» What to do:
In the entries that follow, repeat exactly the lines from the one that has "text: gusta que" through the one that has "gap: 26px ->", but omit pictures.

» The data:
----------

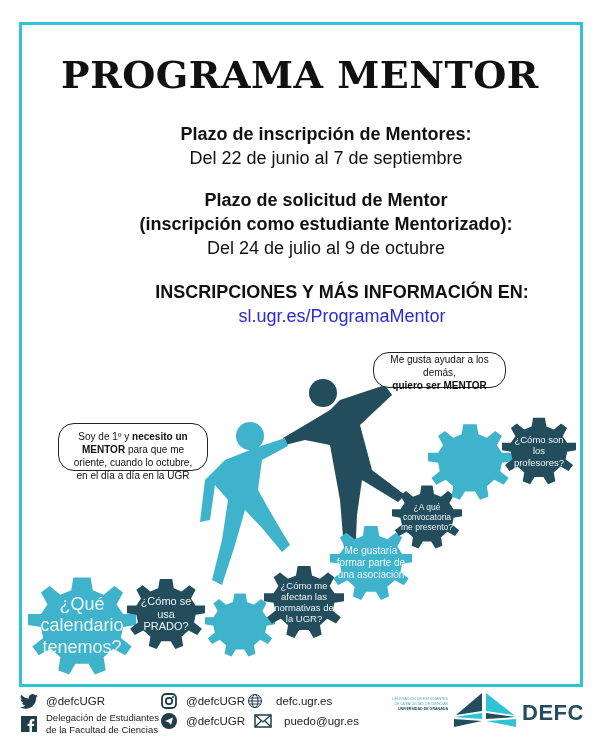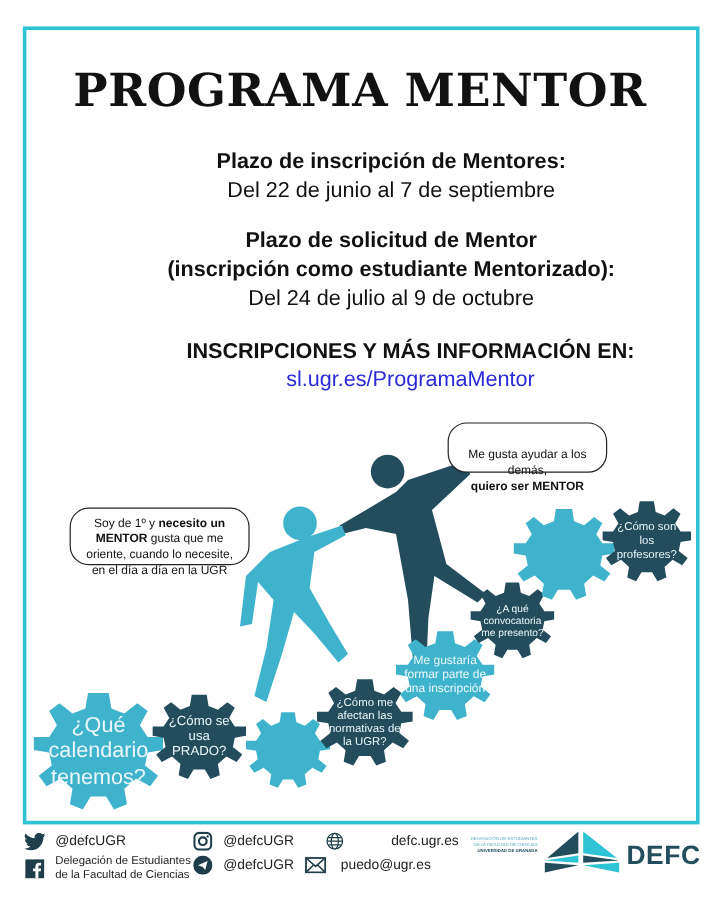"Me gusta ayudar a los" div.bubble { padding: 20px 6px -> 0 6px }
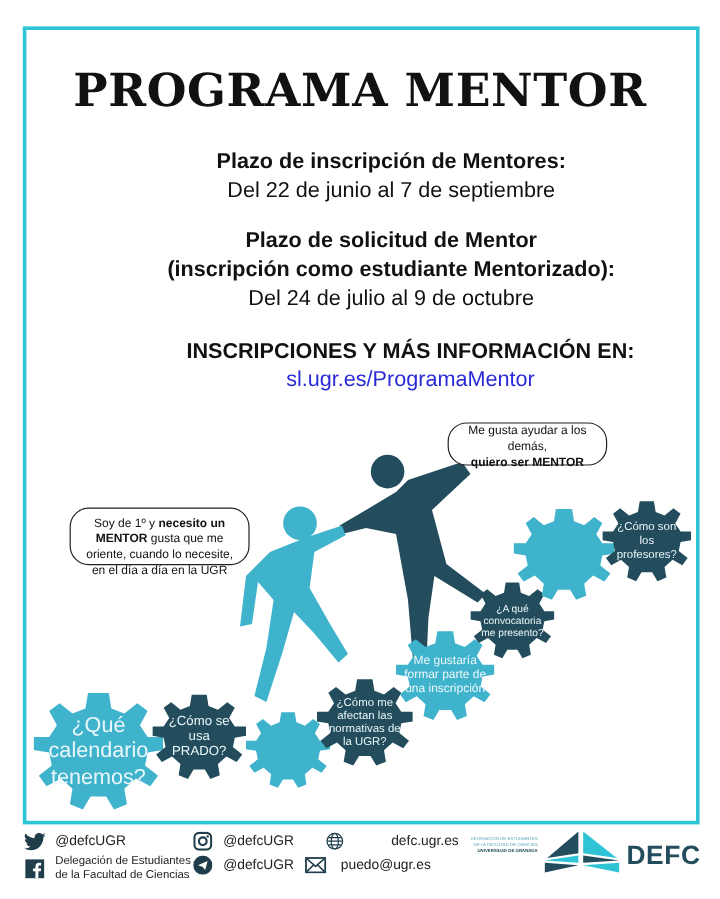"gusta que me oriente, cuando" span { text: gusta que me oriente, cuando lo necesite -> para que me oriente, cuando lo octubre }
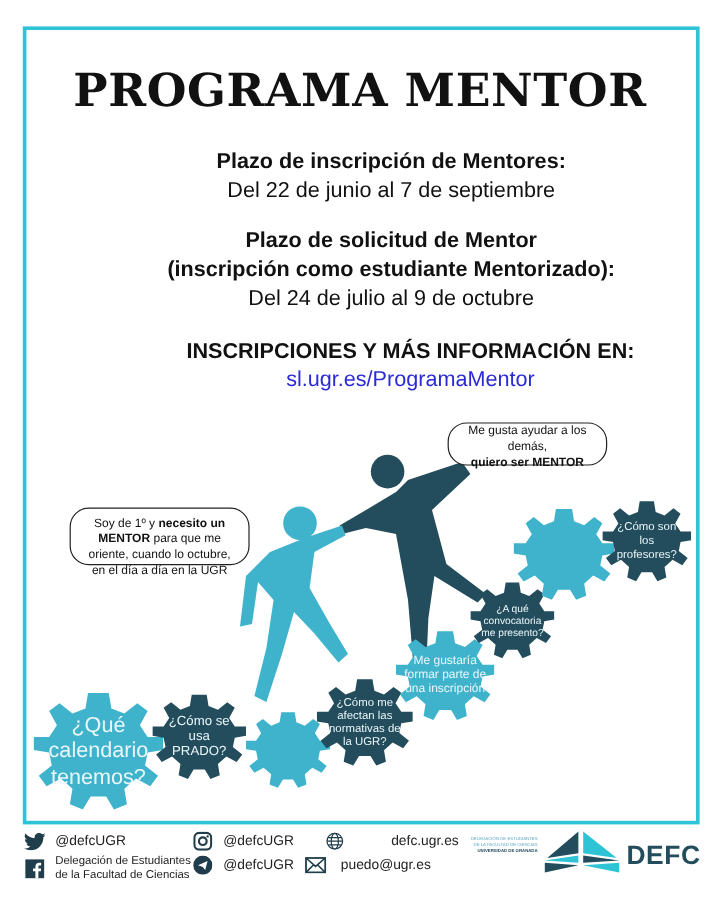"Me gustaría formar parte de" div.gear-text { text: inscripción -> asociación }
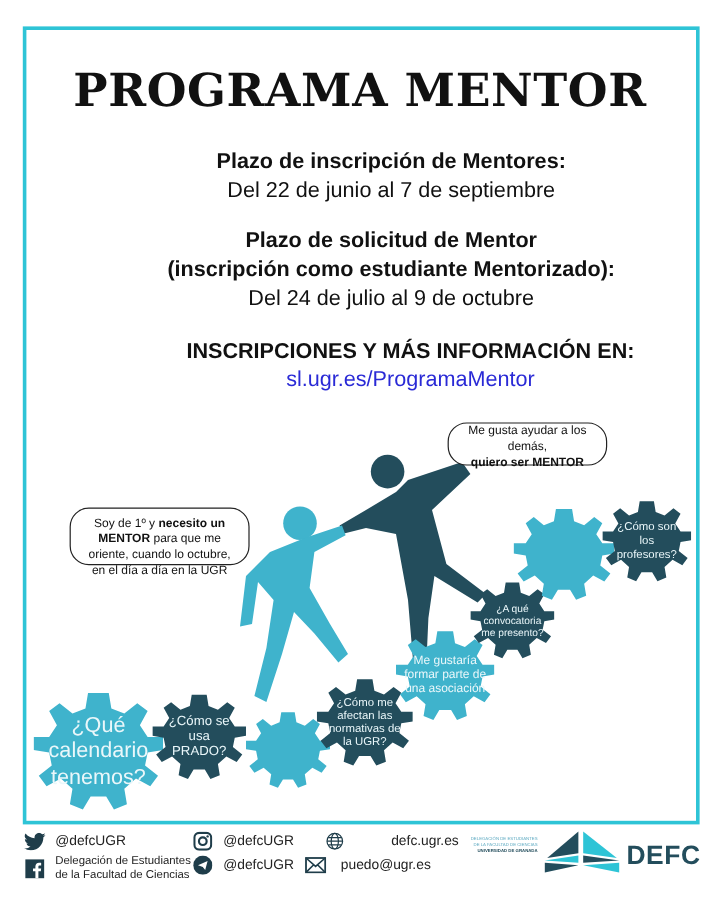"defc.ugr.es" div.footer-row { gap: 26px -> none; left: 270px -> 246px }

----------

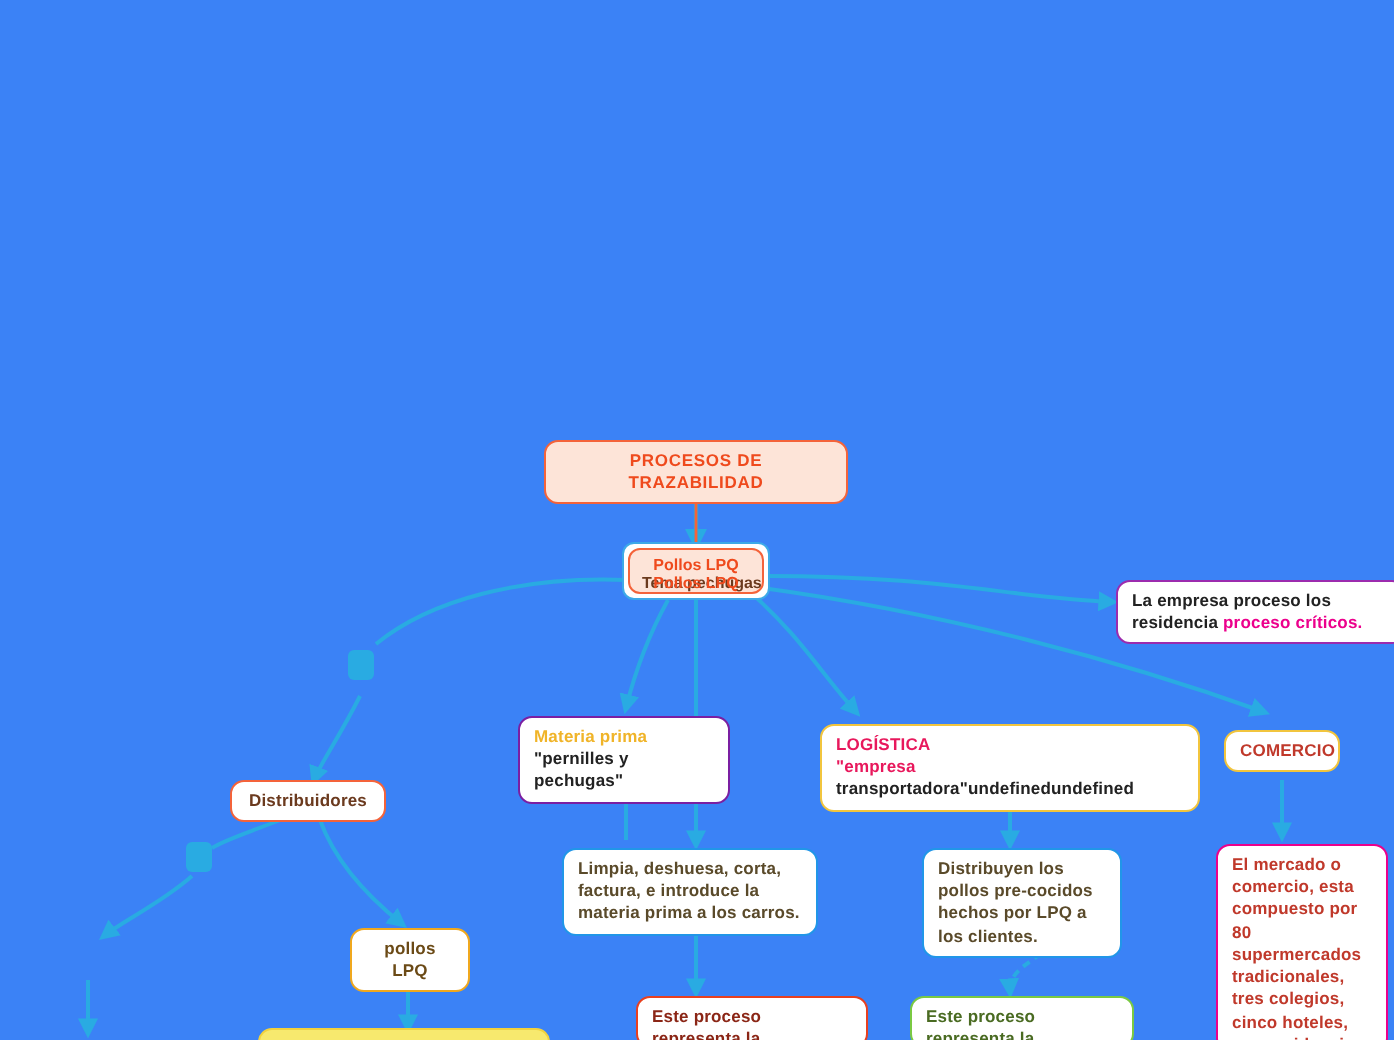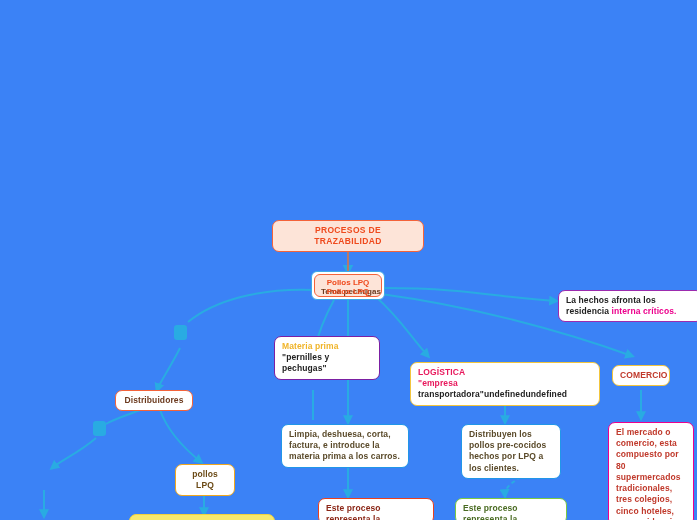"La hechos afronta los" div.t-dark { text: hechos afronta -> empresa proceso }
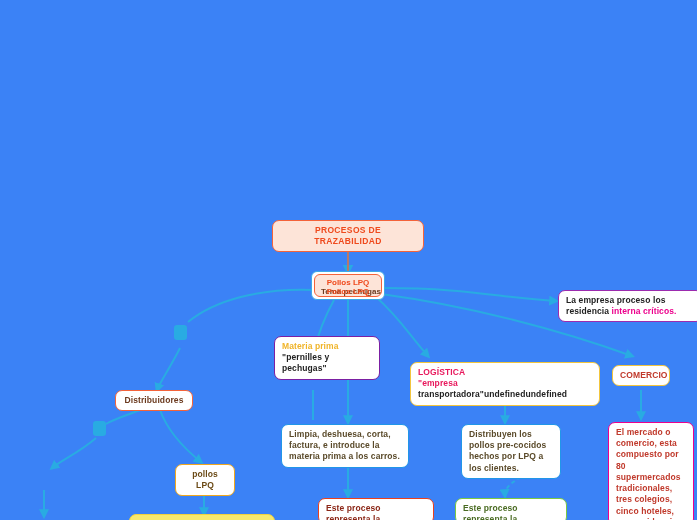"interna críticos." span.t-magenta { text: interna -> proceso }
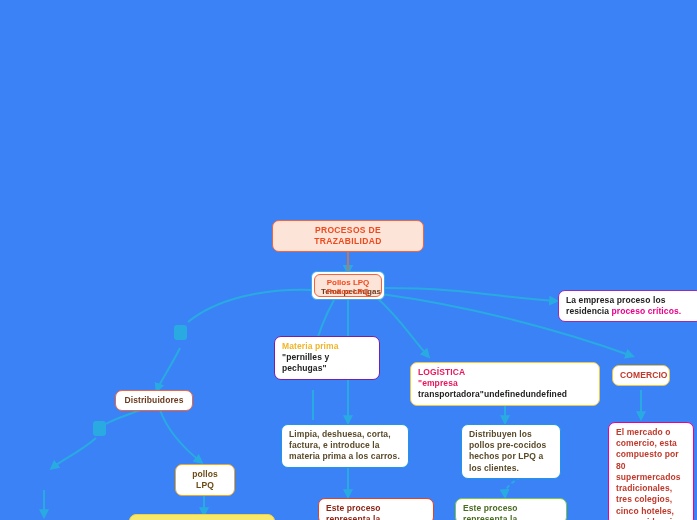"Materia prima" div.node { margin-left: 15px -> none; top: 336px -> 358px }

----------

» Result:
"gusta que me oriente, cuando" span { text: gusta que me oriente, cuando lo necesite -> para que me oriente, cuando lo octubre }
"Me gustaría formar parte de" div.gear-text { text: inscripción -> asociación }
"defc.ugr.es" div.footer-row { gap: 26px -> none; left: 270px -> 246px }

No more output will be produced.